Bathurst se retire du projet des éoliennes d’Anse-Bleue

L’entreprise Naveco Power devra trouver un nouveau partenaire pour financer le projet éolien Chaleur Ventus. Les élus municipaux de Bathurst ont voté unanimement, lundi soir, en faveur de retirer leur demande de financement.

La Ville de Bathurst avait demandé 20,4 millions $ au gouvernement provincial afin de construire cinq tours sur les terres d’Anse-Bleue.

Cette demande sera officiellement retirée en communiquant avec la Commission des emprunts de capitaux par les municipalités.

Le maire de Bathurst, Paolo Fongemie, explique que le projet n’était plus financièrement avantageux pour sa municipalité. Les prévisions auraient changé, mais ce dernier n’a pas voulu partager plus de détails.

«L’opposition n’a eu aucune influence sur la décision prise par la Ville de Bathurst», a-t-il cependant affirmé.

M. Fongémie et ses élus assurent qu’ils ont opté de faire pas arrière «dans l’intérêt des citoyens de Bathurst.»

«La bataille est gagnée, mais la guerre n’est pas finie»

Les gens d’Anse-Bleue présents à la réunion de Bathurst, lundi, ne baissent pas la garde.

«Nous sommes extrêmement satisfaits que Bathurst se retire. Les raisons qui ont été évoquées ne nous importent peu», a partagé Martin Dionne.

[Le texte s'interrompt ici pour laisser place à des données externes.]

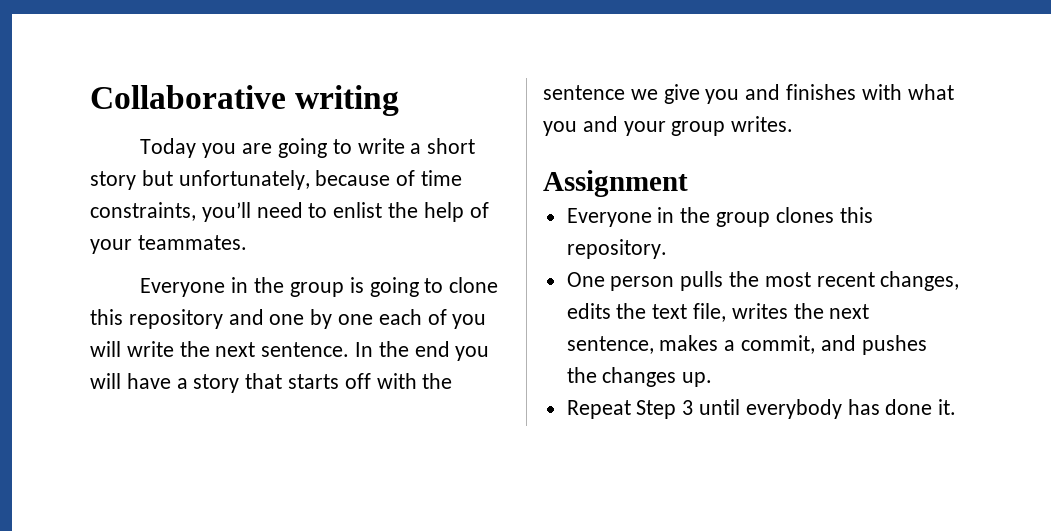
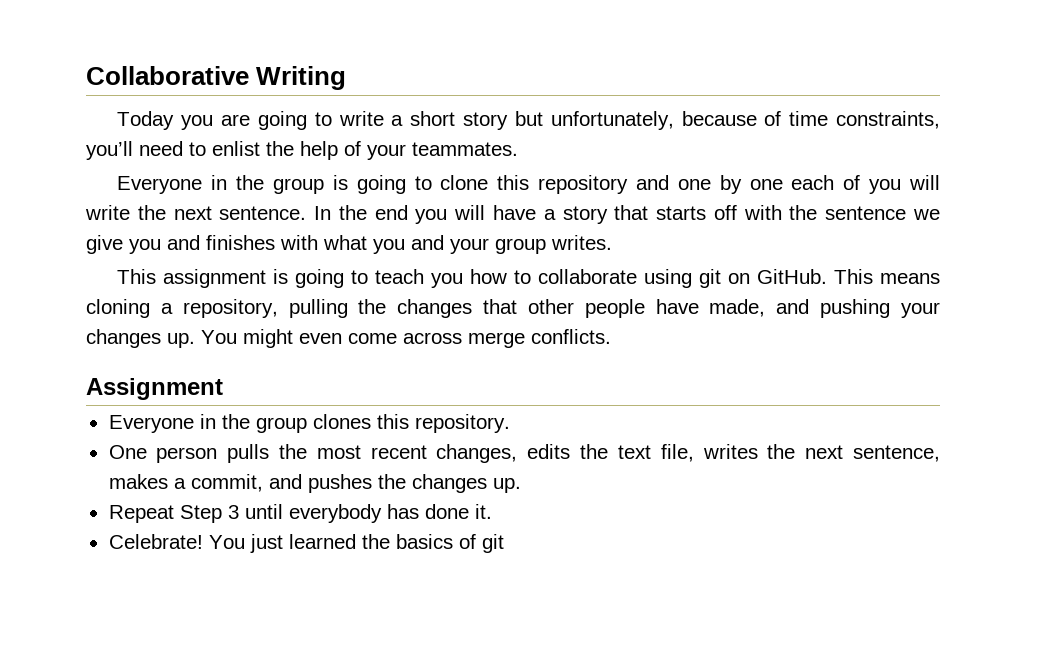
- Collaborative writing
+ Collaborative Writing
+ This assignment is going to teach you how to collaborate using git on GitHub. This means cloning a repository, pulling the changes that other people have made, and pushing your changes up. You might even come across merge conflicts.
+ Celebrate! You just learned the basics of git

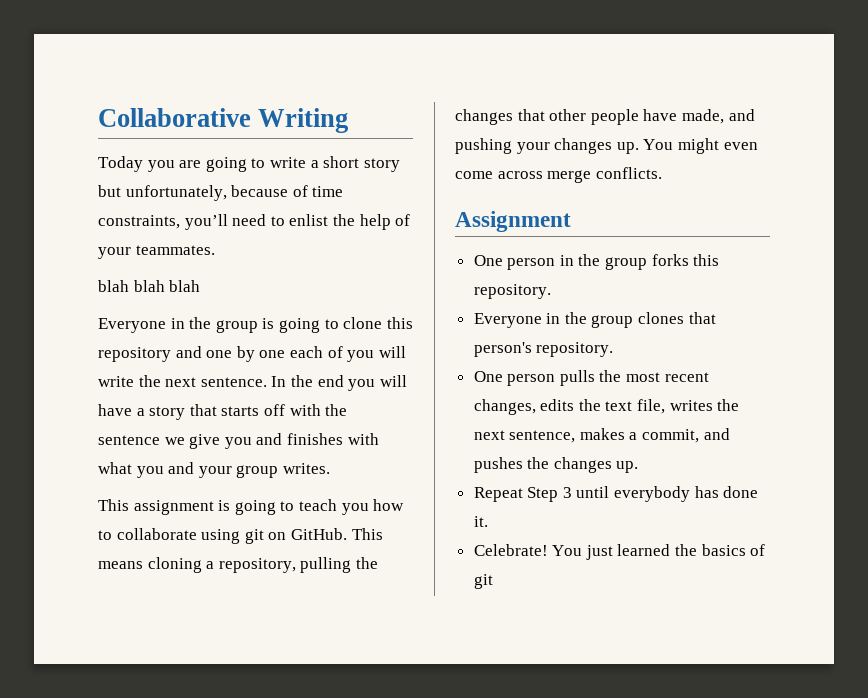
+ blah blah blah
+ One person in the group forks this repository.
- Everyone in the group clones this repository.
+ Everyone in the group clones that person's repository.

«Maintenant, Naveco va certainement se chercher un autre partenaire, donc ce n’est pas encore gagné.»

À ses cotées, Patrick Thériault applaudit aussi le retrait de la Ville de Bathurst.

«Le fait qu’on n’accorde aucune importance à l’acceptabilité sociale du projet m’insulte vraiment! Sinon, le reste c’est que du positif ce soir. Je suis vraiment content de ce qui vient de se passer.»

M. Thériault soulève que si le parc éolien n’est pas profitable pour Bathurst, il ne le sera probablement pas pour personne.

Ginette Bertin, représentante du DSL, met en doute les motivations «purement financières» évoquées par le maire.

«Personnellement, moi je ne le crois pas. Je suis sûr que notre présence, il y a quelques semaines, à la réunion a eu une grosse influence.»

Le 18 novembre, plusieurs dizaines de citoyens d’Anse-Bleue et des villages voisins s’étaient déplacés pour manifester devant l’hôtel de ville à Bathurst.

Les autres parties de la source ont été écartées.